Even though considerable progress has been made over the last decades in understanding the physiological mechanisms of action of acupuncture, the selection of the appropriate points for needling in a clinical setting is still usually based on the ancient system of traditional Chinese medicine (TCM). Even though in modern acupuncture philosophy the TCM system may be mainly understood as an educational approach in order to select treatment approaches, the system is still central in order to select the combination of acupuncture points used in clinical applications [13]. What makes the standardisation of acupuncture treatments even more complex is the fact that the concept of diagnosing a “syndrome” is central within this system in order to identify the appropriate treatment approach. In conclusion, due to educational and cultural differences in countries where acupuncture is practiced, it must be taken into account that clinical acupuncturists as well as acupuncture researchers may apply different traditions with regard to diagnosing TCM syndromes and accordingly influencing choice of acupuncture treatment [14, 15].

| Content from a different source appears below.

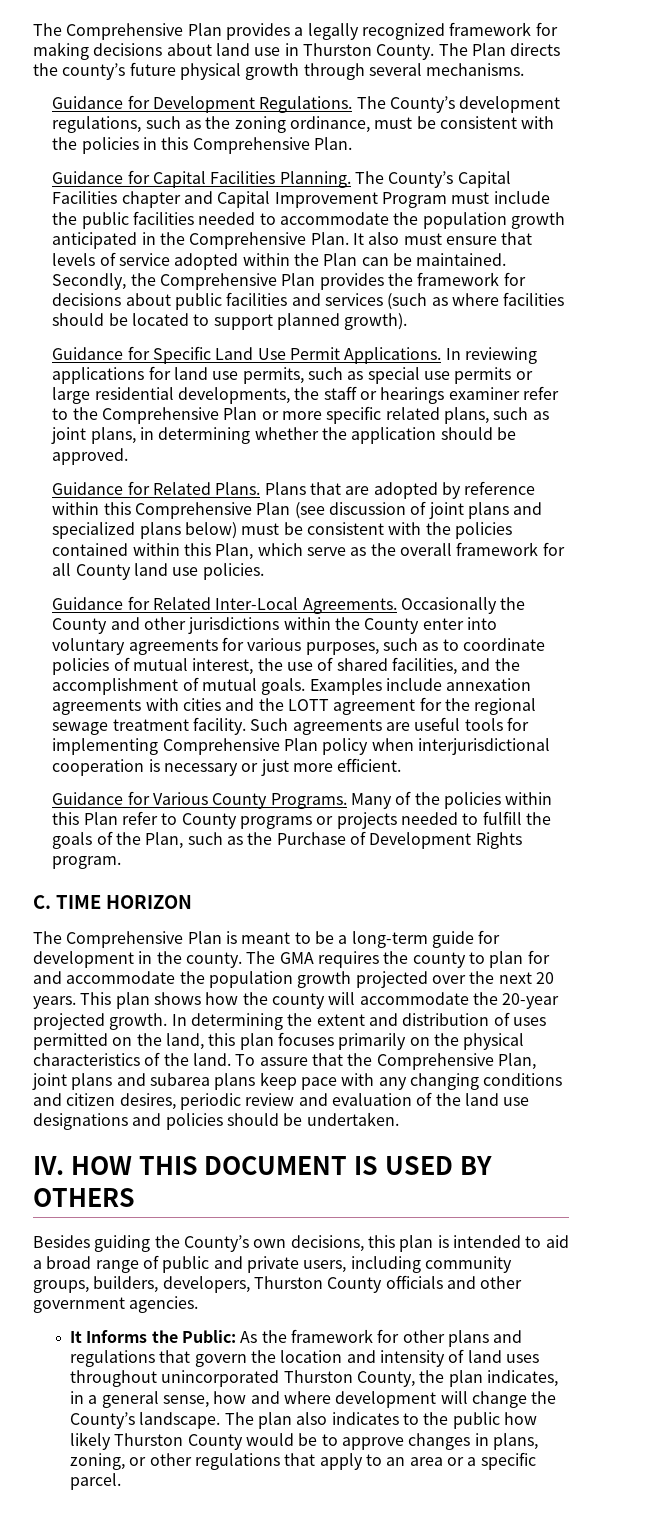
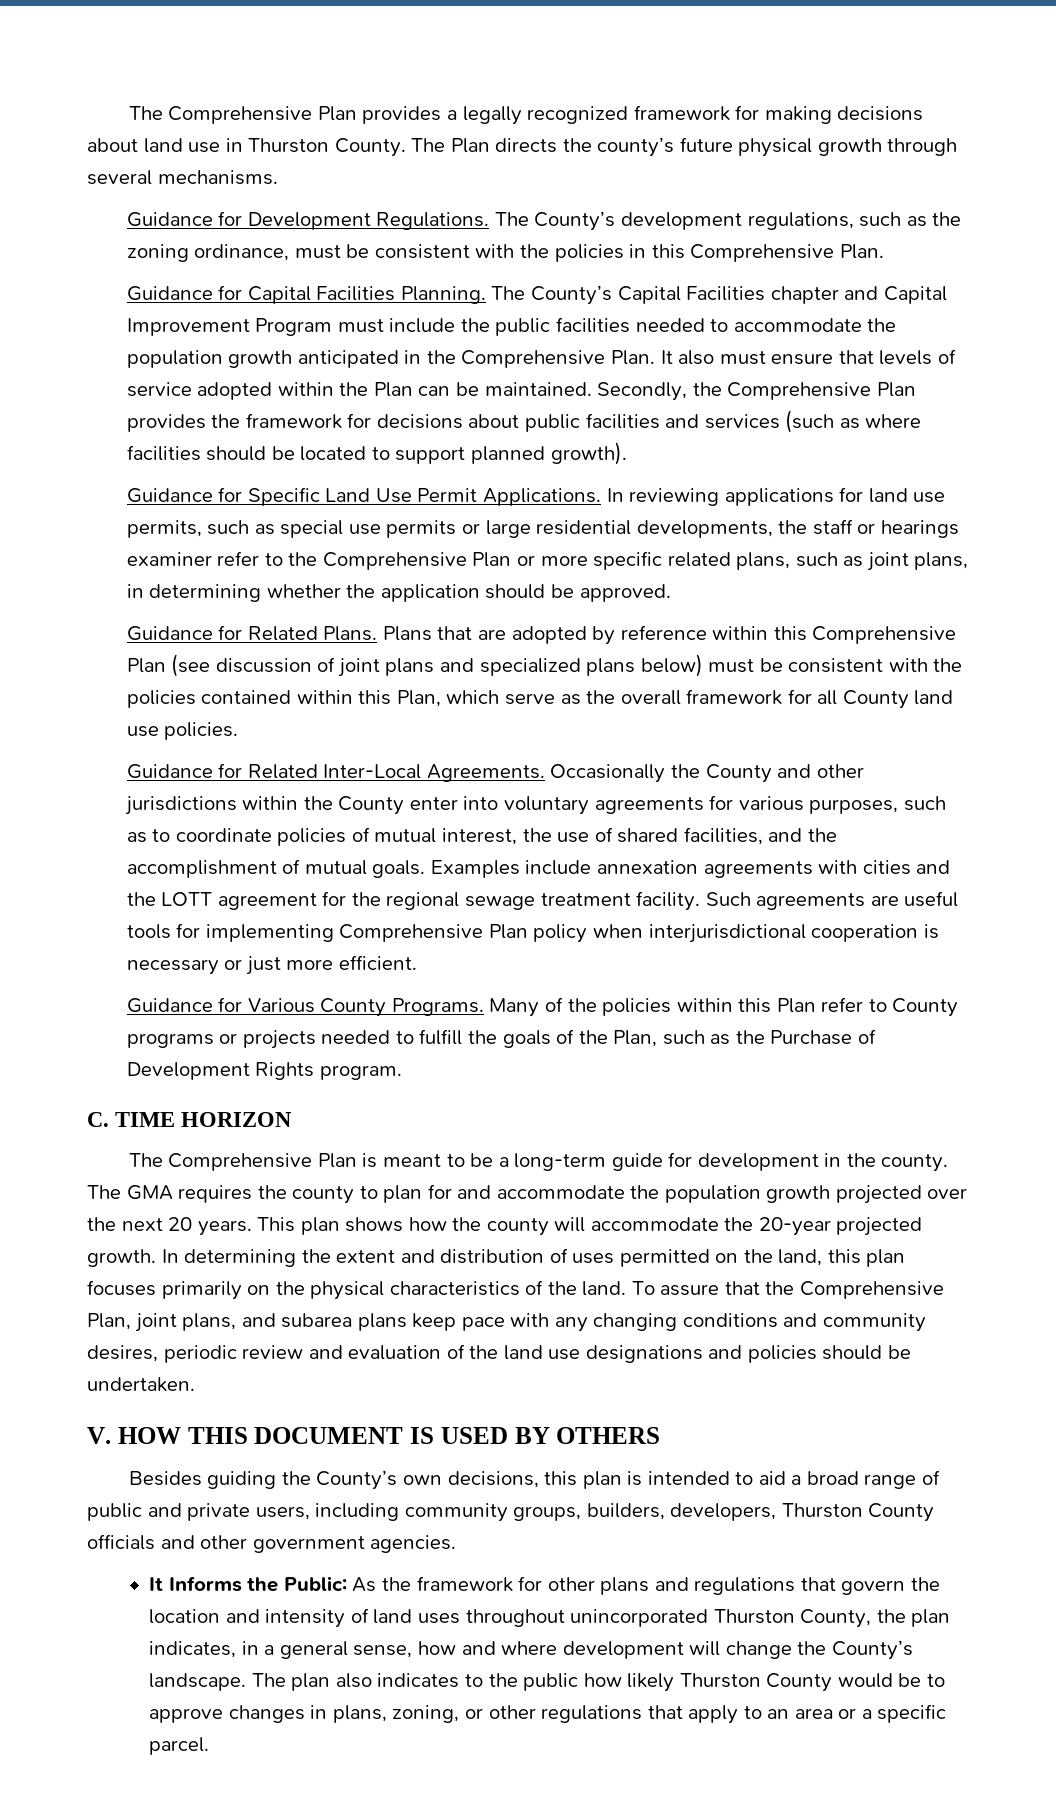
- To assure that the Comprehensive Plan, joint plans and subarea plans keep pace with any changing conditions and citizen desires, periodic review and evaluation of the land use designations and policies should be undertaken.
+ To assure that the Comprehensive Plan, joint plans, and subarea plans keep pace with any changing conditions and community desires, periodic review and evaluation of the land use designations and policies should be undertaken.
- IV. HOW THIS DOCUMENT IS USED BY OTHERS
+ V. HOW THIS DOCUMENT IS USED BY OTHERS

Despite the current diversity of treatment approaches, the recent meta-analysis concluded that acupuncture treatment for ED may provide a clinically effective add on intervention to pharmacological treatment. Nonetheless, the authors also conclude that more high-quality studies are needed. Possibly the most important precondition to improve the quality of research in this field and to make the studies comparable is the availability of a best-practice, standardised treatment protocol for the acupuncture treatment of ED.

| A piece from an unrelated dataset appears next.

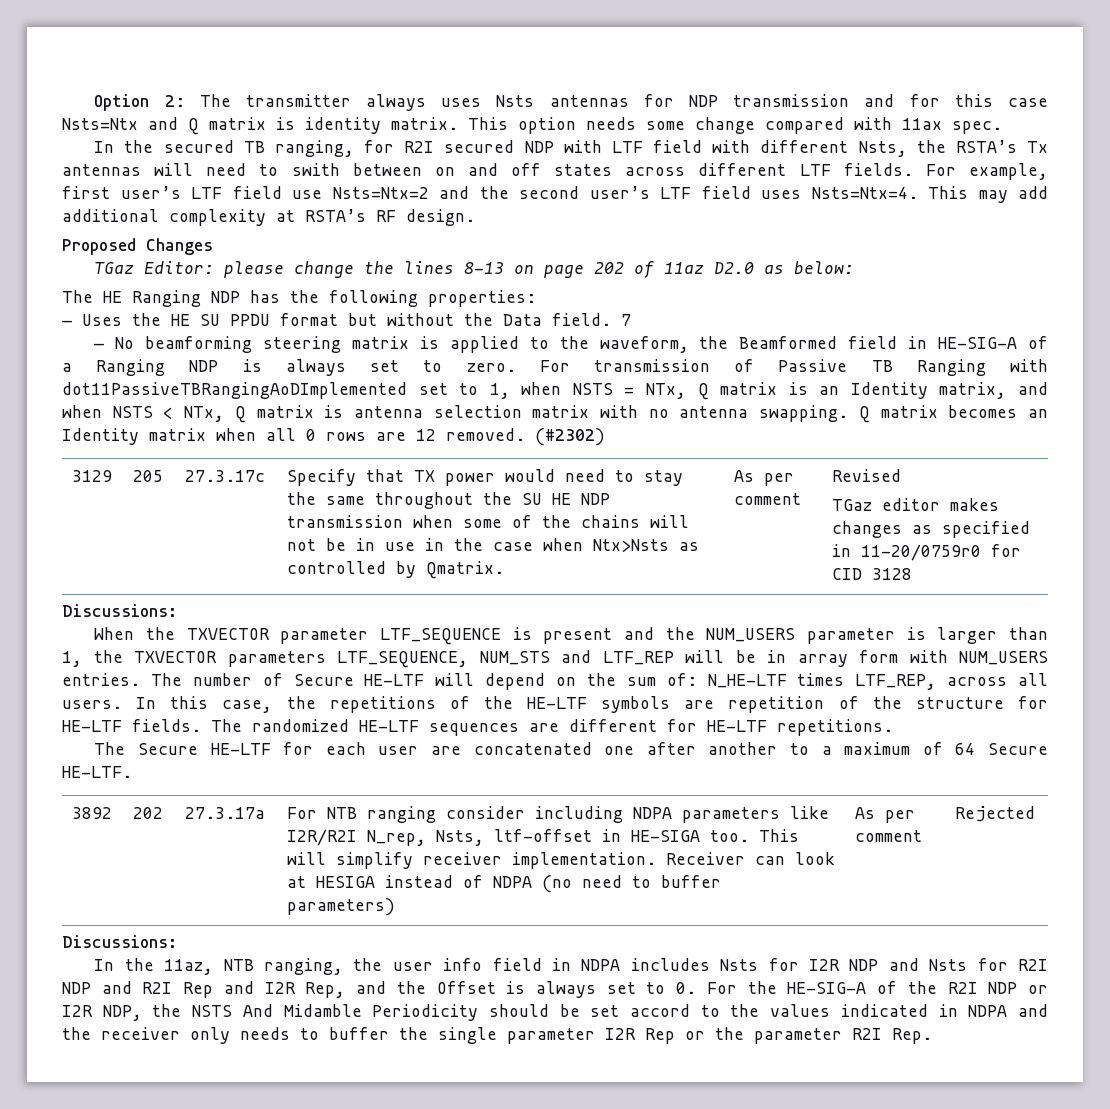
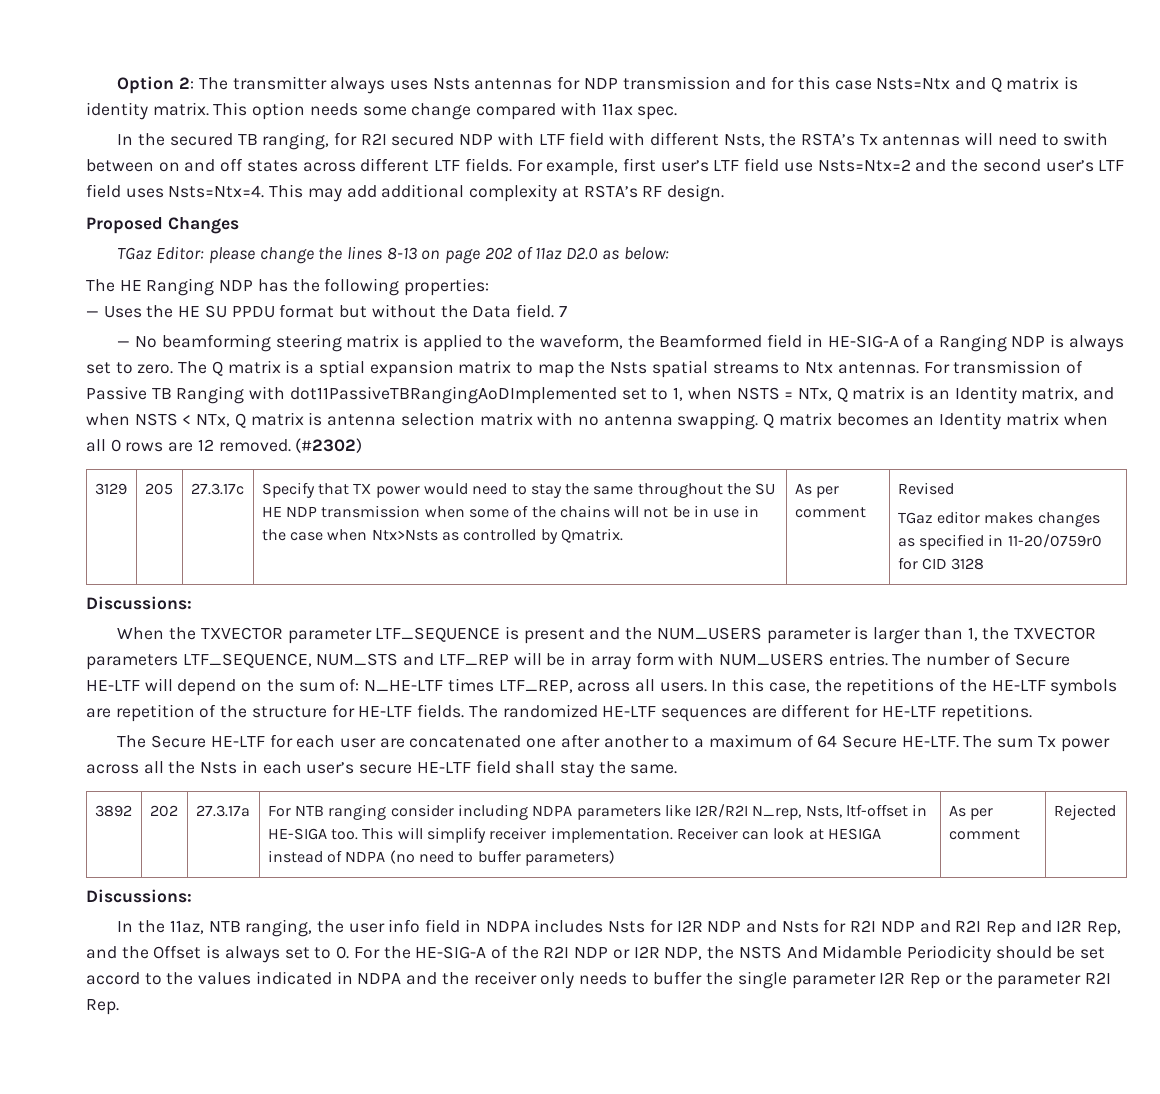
+ The Q matrix is a sptial expansion matrix to map the Nsts spatial streams to Ntx antennas.
+ The sum Tx power across all the Nsts in each user’s secure HE-LTF field shall stay the same.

In conclusion, there is currently no consensus or standard acupuncture protocol for the treatment of ED available [16]. However, if the quality of acupuncture clinical trials for the treatment of ED are to be improved beyond the standardised reporting of clinical trials (see, e.g., the STRICTA checklist) [15, 17], then at least a more semi-standardised treatment approach would be most useful. Such an expert opinion-based best-practice protocol will not only help to improve the quality of clinical trials but also will inform and improve clinical practice. Consequently, there is a need for a semi-standardised treatment protocol which includes recommendations on which points to use and which dosing would be optimal [18]. One of the best approaches to develop a best-practice acupuncture treatment for ED is to use a Delphi process to reach expert consensus [9]. Therefore, the aim of this study was to develop a best-practice acupuncture (TCM) treatment protocol by means of a Delphi process.

TCM treatment of ED usually includes acupuncture treatment as well as the use of herbal medicine. However, a very limited number of TCM herbs are approved and available from safe sources in Europe. Moreover, the legislation in Norway and many of the EU countries prohibits the use of Chinese herbal medicine. Therefore, only an acupuncture treatment setting which includes diet and lifestyle advice was investigated in the Delphi process study [19, 20].

The Delphi process aims to build consensus by using a series of questionnaires delivered using multiple iterations to collect real-world knowledge from a group of experts. The method has been widely used in concept framework development in medical research [21].

One central advantage is that the Delphi process provides anonymity to respondents and an opportunity to freely express opinions; moreover, it prevents individual dominance in the group [22]. Limitations concerning Delphi studies are that they are time-consuming, often have low response rates, and lack detailed information on how they are conducted, which results in low repeatability and limited external validity [21]. Currently, there are no guidelines or recommendations on the appropriate sample size for expert consensus in a Delphi process. However, it is established that a minimum sample size of 10 experts is adequate for content validity [22, 23].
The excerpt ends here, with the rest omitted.